Vamana asked for three paces of land. Bali agreed, and the dwarf then changed his size to that of a giant form. With his first stride, he covered the earth, with the second, he covered the heavens. Bali realized that Vamana was Vishnu incarnate, so he offered his head as the third place for Vamana to place his foot. The avatar did so, and thus granting Bali immortality. He also made Bali the ruler of patala (the netherworld).
- Parashurama is the first Brahmin-Kshatriya, or warrior-sage, who is rendered true to form, with a coiled top knot, a rudraksha mala, and his handlebar mustache and beard. He wears a deerskin tunic. Has a bow in left arm, and a mighty axe which was bestowed on him by Shiva. He had a volatile temper and vanquished the Kshatriyas when they began abusing their power.
- Rama, the son of Dashrath and Kaushalya of Ayodhya, embodies dharma (morality and rules). A huge bow in his left arm, and a quiver of arrows on his right shoulder. He kept his father’s word and accepted fourteen years of exile. Traveled from north to the southern tip of India to rescue his wife from the clutches of Ravana, the king of Sri Lanka, with the help of his devotee, chiranjeevi Hanuman. Rama vanquished Ravana, Kumbhakarna, Tataka and Vali.

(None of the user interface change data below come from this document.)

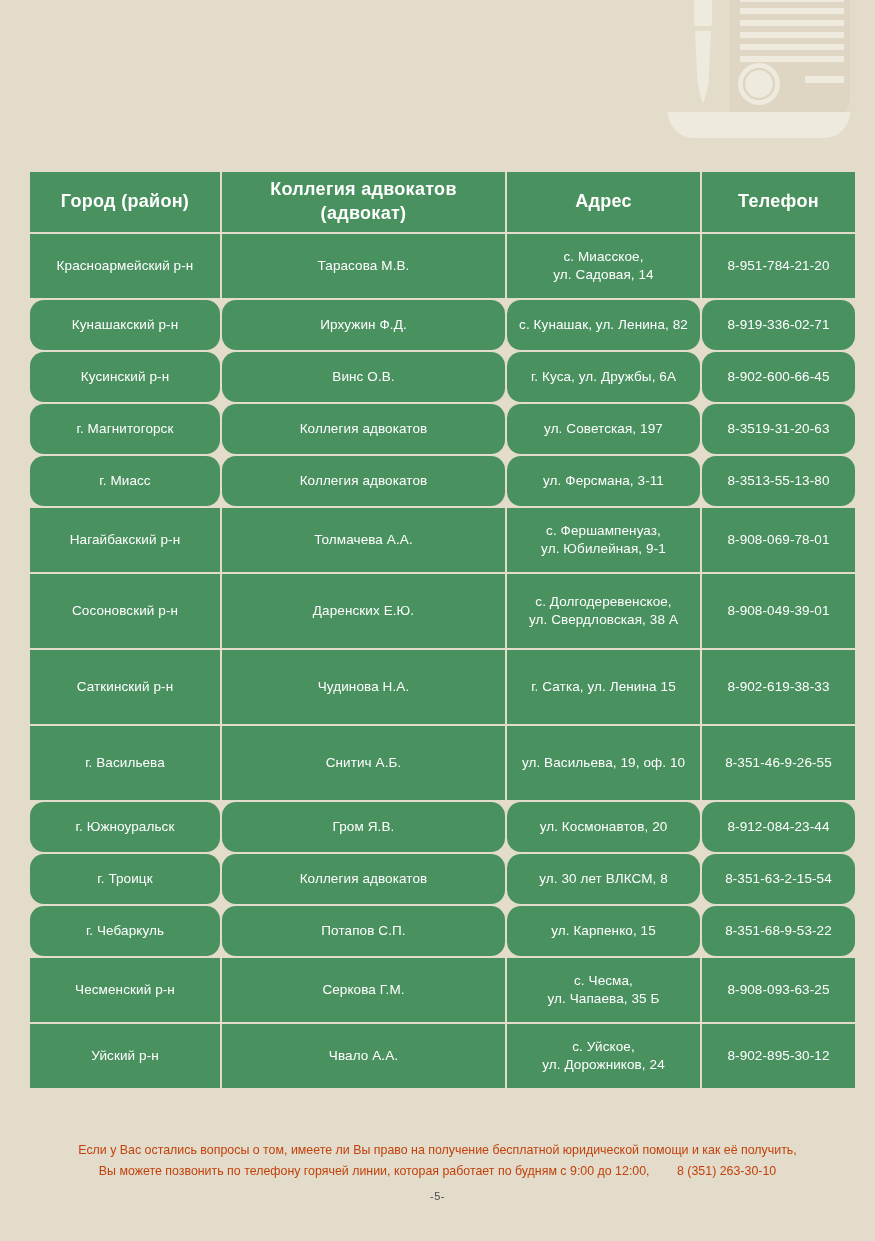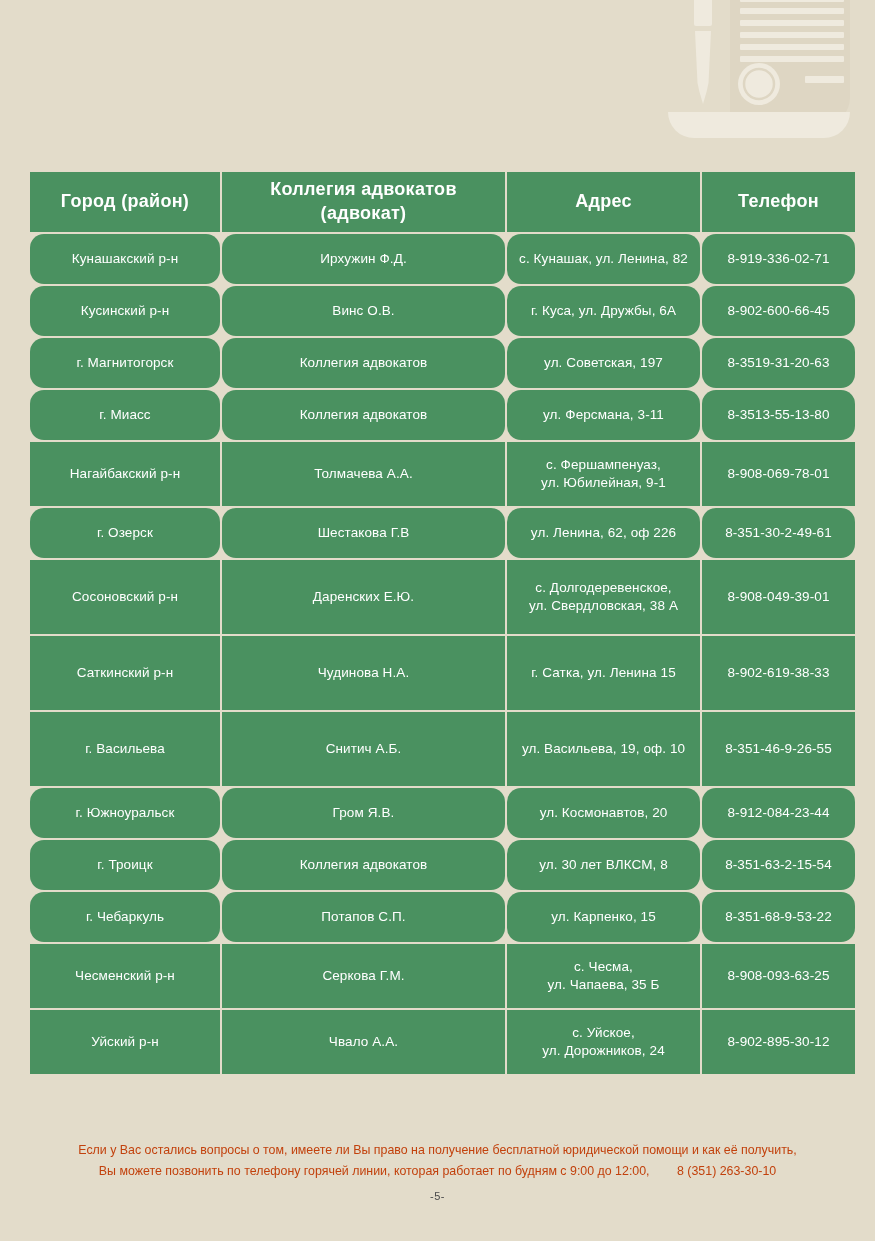--- a/index.html
+++ b/index.html
@@ -138,6 +138,15 @@
     </tr>
   </thead>
   <tbody id="contacts-tbody">
+      <tr class="row-2line">
+        <td>Красноармейский р-н</td>
+        <td>Тарасова М.В.</td>
+        <td>
+          <span class="cell-line">с. Миасское,</span>
+          <span class="cell-line">ул. Садовая, 14</span>
+        </td>
+        <td>8-951-784-21-20</td>
+      </tr>
       <tr class="row-1line">
         <td>Кунашакский р-н</td>
         <td>Ирхужин Ф.Д.</td>

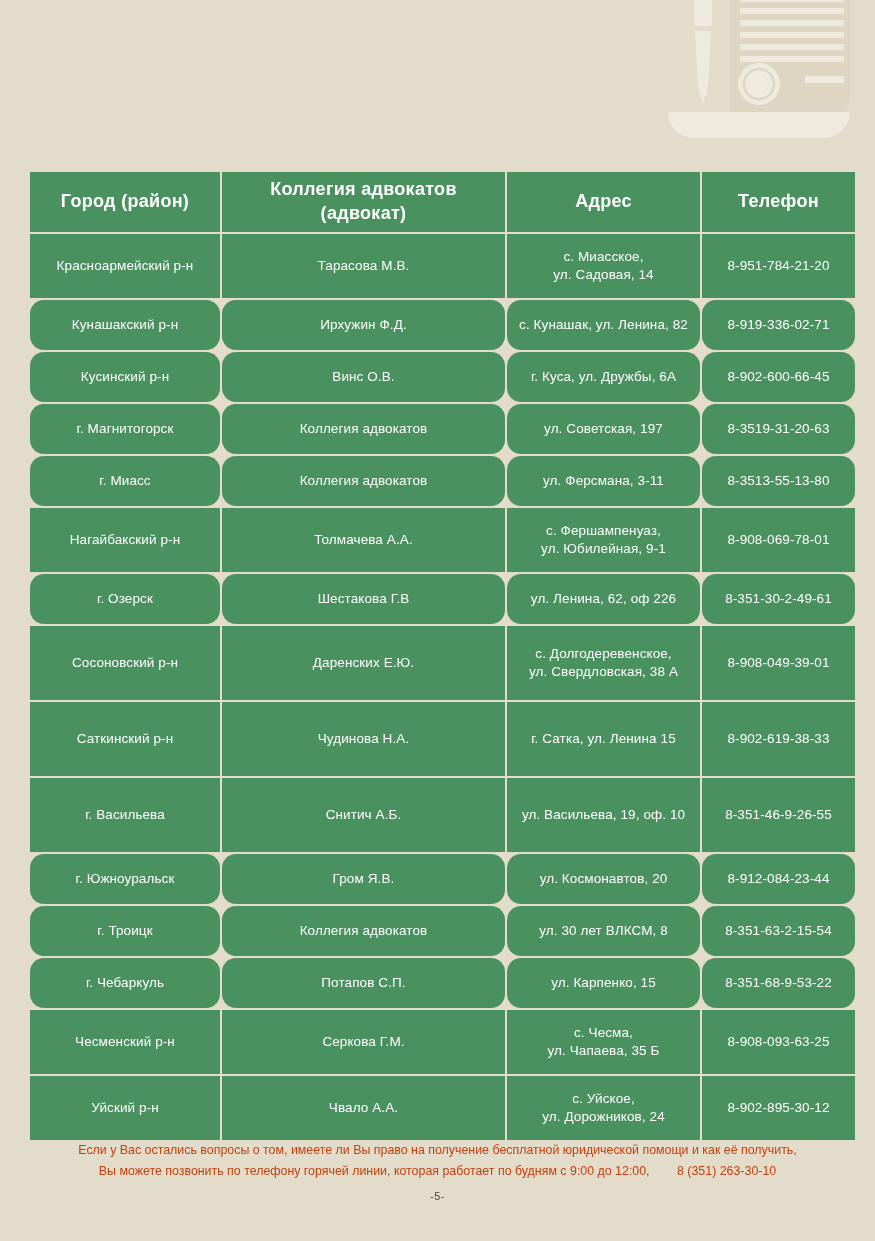--- a/index.html
+++ b/index.html
@@ -188,14 +188,6 @@
         </td>
         <td>8-908-069-78-01</td>
       </tr>
-      <tr class="row-1line">
-        <td>г. Озерск</td>
-        <td>Шестакова Г.В</td>
-        <td>
-          <span class="cell-line">ул. Ленина, 62, оф 226</span>
-        </td>
-        <td>8-351-30-2-49-61</td>
-      </tr>
       <tr class="row-tall">
         <td>Сосоновский р-н</td>
         <td>Даренских Е.Ю.</td>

- Krishna is my favorite of the avatars. A delicate flute in his left hand. A peacock feather tucked in his crown. A mischievous smile hiding the mighty power of the sudarshana chakra that he used in the battle of Mahabharata. Krishna, the eighth son of Devaki and Vasudeva, and the foster-son of Yashoda and Nanda, is worshiped as the teacher of Bhagavad Gita, and the embodiment of love, honor, compassion, and playfulness. He is omnipresent and omniscient.
Krishna, as Dev portrays him, looks like a slender teenager, but he vanquished demons like Putana, Bakasura, Keshi, Kamsa, Kalinag, Shishupala, Dantavakra. (Balarama is considered as the eighth avatar, where Krishna is elevated to Godhead).
- Gautama Buddha is included in some texts as the ninth avatar of Vishnu. Buddha left his palace to live as an ascetic. Meditated and attained nirvana under the Bodhi tree. Founded Buddhism to liberate Hindus from the rituals and dogmas. He is depicted with long ears (always attentive), and head covered in snails (to prevent him from dehydration). He is clad in the simple cloth of a monk.
- Kalki is drawn with a flair, riding a white horse (Devdutt) and brandishing a nandaka sword in his left hand. He is supposed to appear at the end of Kali yuga. He will vanquish evil and chaos in the world and usher in the era of Satya yuga again.
Dev’s set of Vishnu cards can be an interesting family game with insights into Darwinian evolution, history, mythology and also astrology. Stories of superheroes steeped in myth are powerful because their lessons are secular and help us understand the purpose of life. We need more stories like these to satisfy the human quest.